This appeal arises pursuant to the Texas Workers’ Compensation Act, TEX. LAB. CODE ANN. § 401.001 et seq. (1989 Act). A contested case hearing was held on July 26, 2001. With respect to the single issue before him, the hearing officer determined that the respondent (claimant) sustained a compensable injury on _____________. In its appeal, the appellant (self-insured) argues that the hearing officer’s decision should be reversed because the hearing officer proceeded with the hearing in the absence of the claimant, without following the procedure for sending a show cause letter to the claimant. In addition, the self-insured contends that the hearing officer did not have jurisdiction over the respondent (sub-claimant) because the sub-claimant did not satisfy the requirement of Section 409.009 of demonstrating that it had made a claim for reimbursement for medical services which had been refused by the self-insured. Finally, the self-insured argues that the hearing officer erred in finding that the claimant’s injury was compensable, contending that the injury arose out of personal animosity and, as such, was not compensable under Section 406.032(1)(C).

DECISION

Affirmed.

The hearing officer determined that the claimant, a guard at a correctional facility, sustained a compensable injury on ______________, as a result of an altercation with another guard.

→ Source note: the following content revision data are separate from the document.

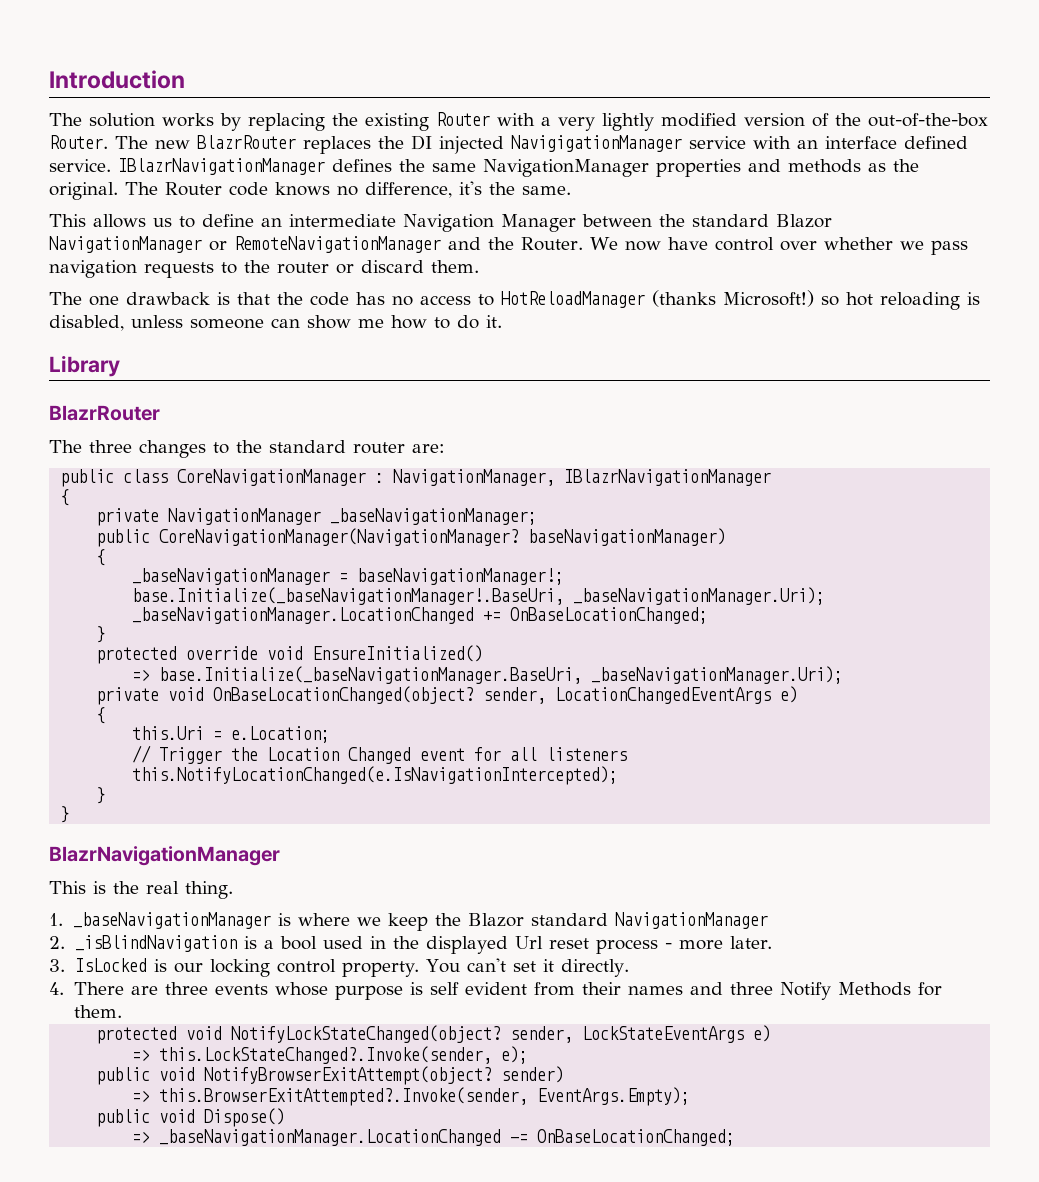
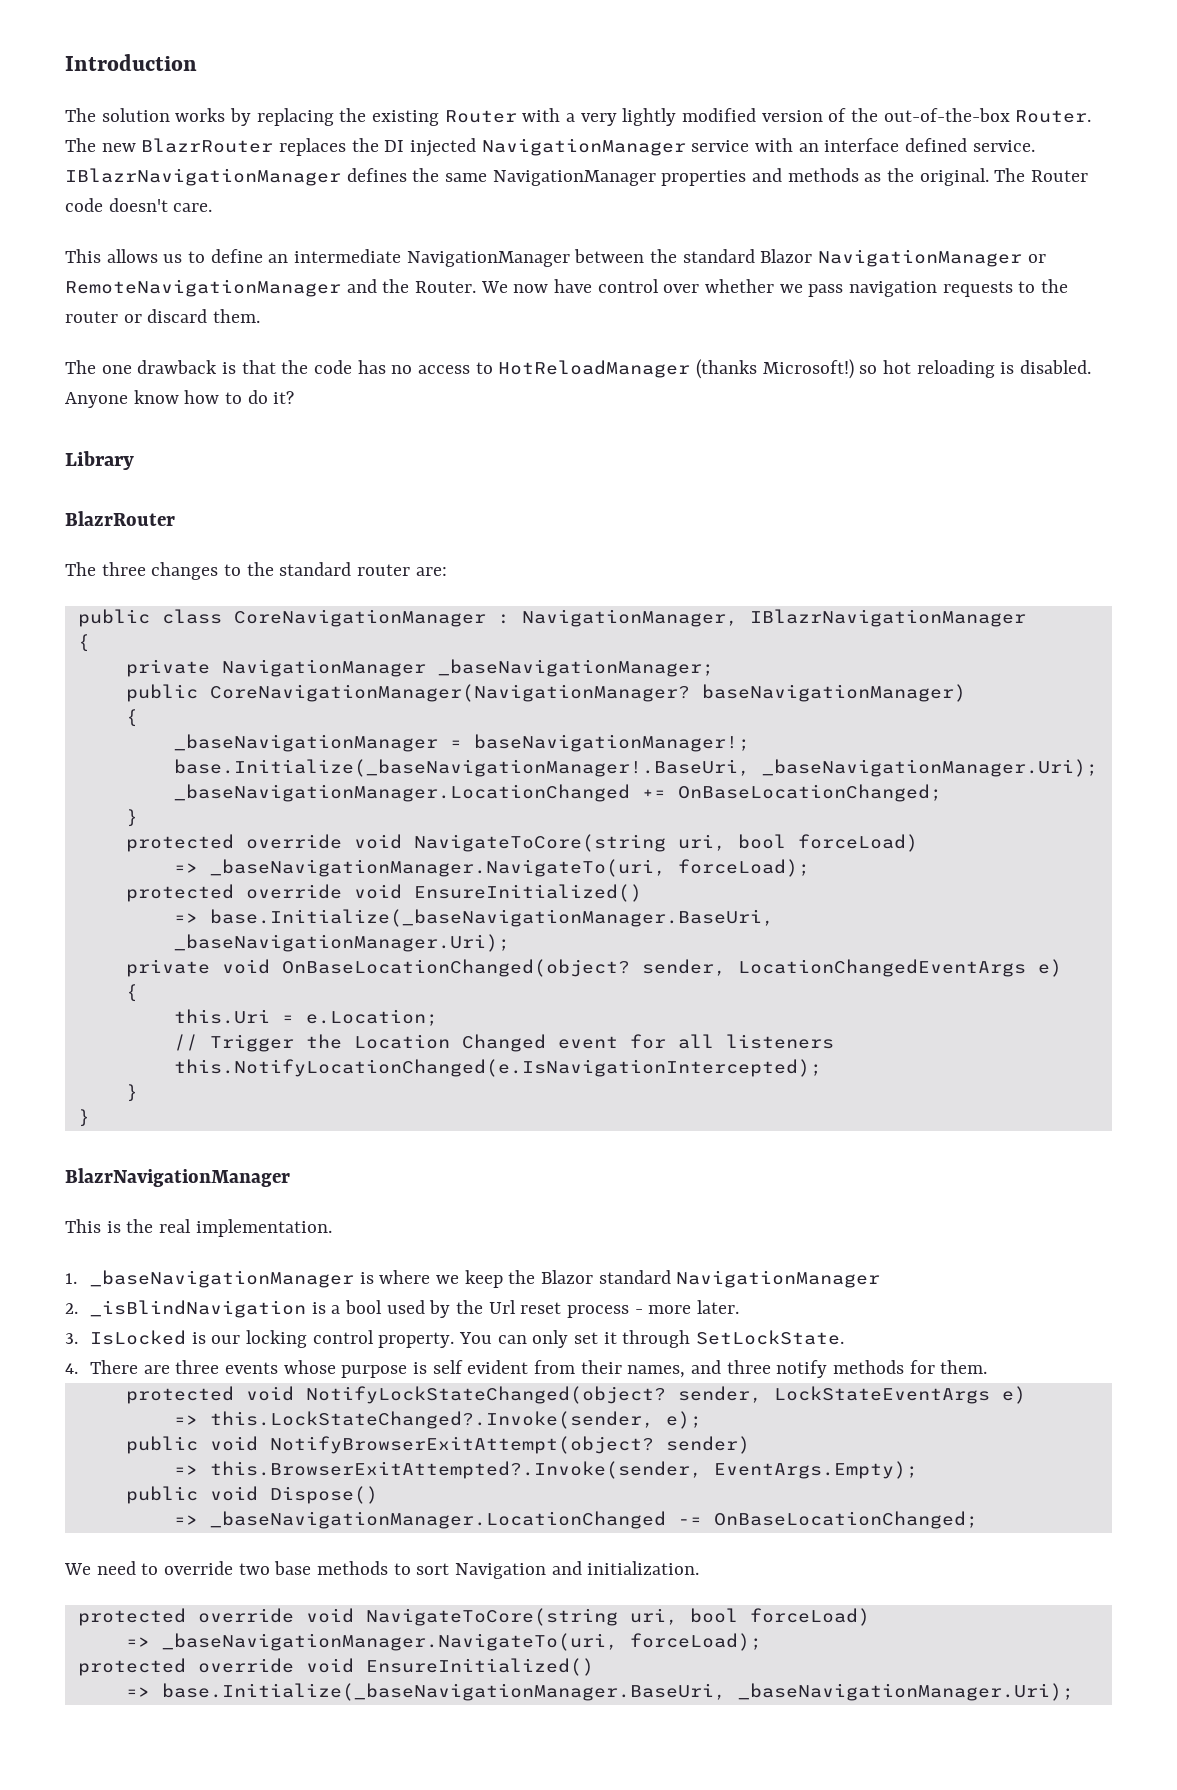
[511,135,682,152] NavigigationManager -> [481,138,686,156] NavigationManager
[275,181,571,198] knows no difference, it's the same. -> [108,198,213,212] doesn't care.
[403,214,576,232] Navigation Manager -> [406,251,570,267] NavigationManager
[49,315,384,331] disabled, unless someone can show me -> [1020,360,1092,374] [65,390,179,408] disabled. Anyone know
[486,315,502,328] it. -> [273,391,295,404] it?
(106, 634) none -> [125,834,918,852] [173,859,810,877] // protected override void NavigateToCore(string uri, bool forceLoad) // => _baseNavigationManager.NavigateTo(uri, forceLoad);
[185,881,233,899] thing. -> [195,1219,332,1237] implementation.
[369,936,508,954] in the displayed -> [429,1300,484,1318] by the
[467,958,630,977] can't set it directly. -> [497,1330,845,1348] can only set it through SetLockState.
[627,986,683,995] names -> [627,1365,686,1378] names,
[779,982,911,1000] Notify Methods -> [776,1360,905,1378] notify methods
(736, 1137) none -> [64,1561,700,1579] [77,1608,870,1626] [125,1633,762,1651] [77,1658,594,1676] [125,1683,1074,1701] // We need to override two base methods to sort Navigation and initialization. // protected override void NavigateToCore(string uri, bool forceLoad) // => _baseNavigationManager.NavigateTo(uri, forceLoad); // protected override void EnsureInitialized() // => base.Initialize(_baseNavigationManager.BaseUri, _baseNavigationManager.Uri);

The hearing officer determined that a group of the claimant’s coworkers, including the guard with whom the claimant had the fight, had harassed the claimant and that there “was no relationship or contact between the Claimant and any of the harassing co-workers other than at the work place during work hours.” Thus, the hearing officer determined that the personal animosity exception of Section 406.032(1)(C) did not apply in this instance.

Initially, we will consider the consider the self-insured’s contention that the hearing officer erred in going forward with the hearing without the claimant’s having been present and without sending the show cause letter. As the hearing officer noted at the hearing, the claimant participated at the benefit review conference (BRC) prior to the hearing; however, he did not appear for the hearing and attempts to contact the claimant by the Texas Workers’ Compensation Commission (Commission) ombudsman, who had been assigned to assist him at the hearing, proved unsuccessful. Specifically, the ombudsman indicated that prior to the hearing, several attempts were made to contact the claimant both by telephone and by letter and the telephone calls were unanswered and the mail sent to his last known address was returned. The hearing officer determined that the claimant had elected not to proceed with his claim, that there was no justification for sending a show cause letter to the claimant because the Commission did not have a forwarding address for the claimant, and that the hearing would go forward to resolve the issue of whether a compensable injury occurred because of the sub-claimant’s claim as a medical provider. On appeal, the self-insured contends that the presence of the claimant was essential to its ability to litigate the personal animosity defense. However, the self-insured did not object to the hearing officer’s decision to proceed with the hearing and did not ask for a continuance so that an effort could be made to subpoena the claimant to secure his presence at a future hearing. Accordingly, the self-insured failed to preserve any error associated with the hearing officer’s decision to hold the hearing without the claimant.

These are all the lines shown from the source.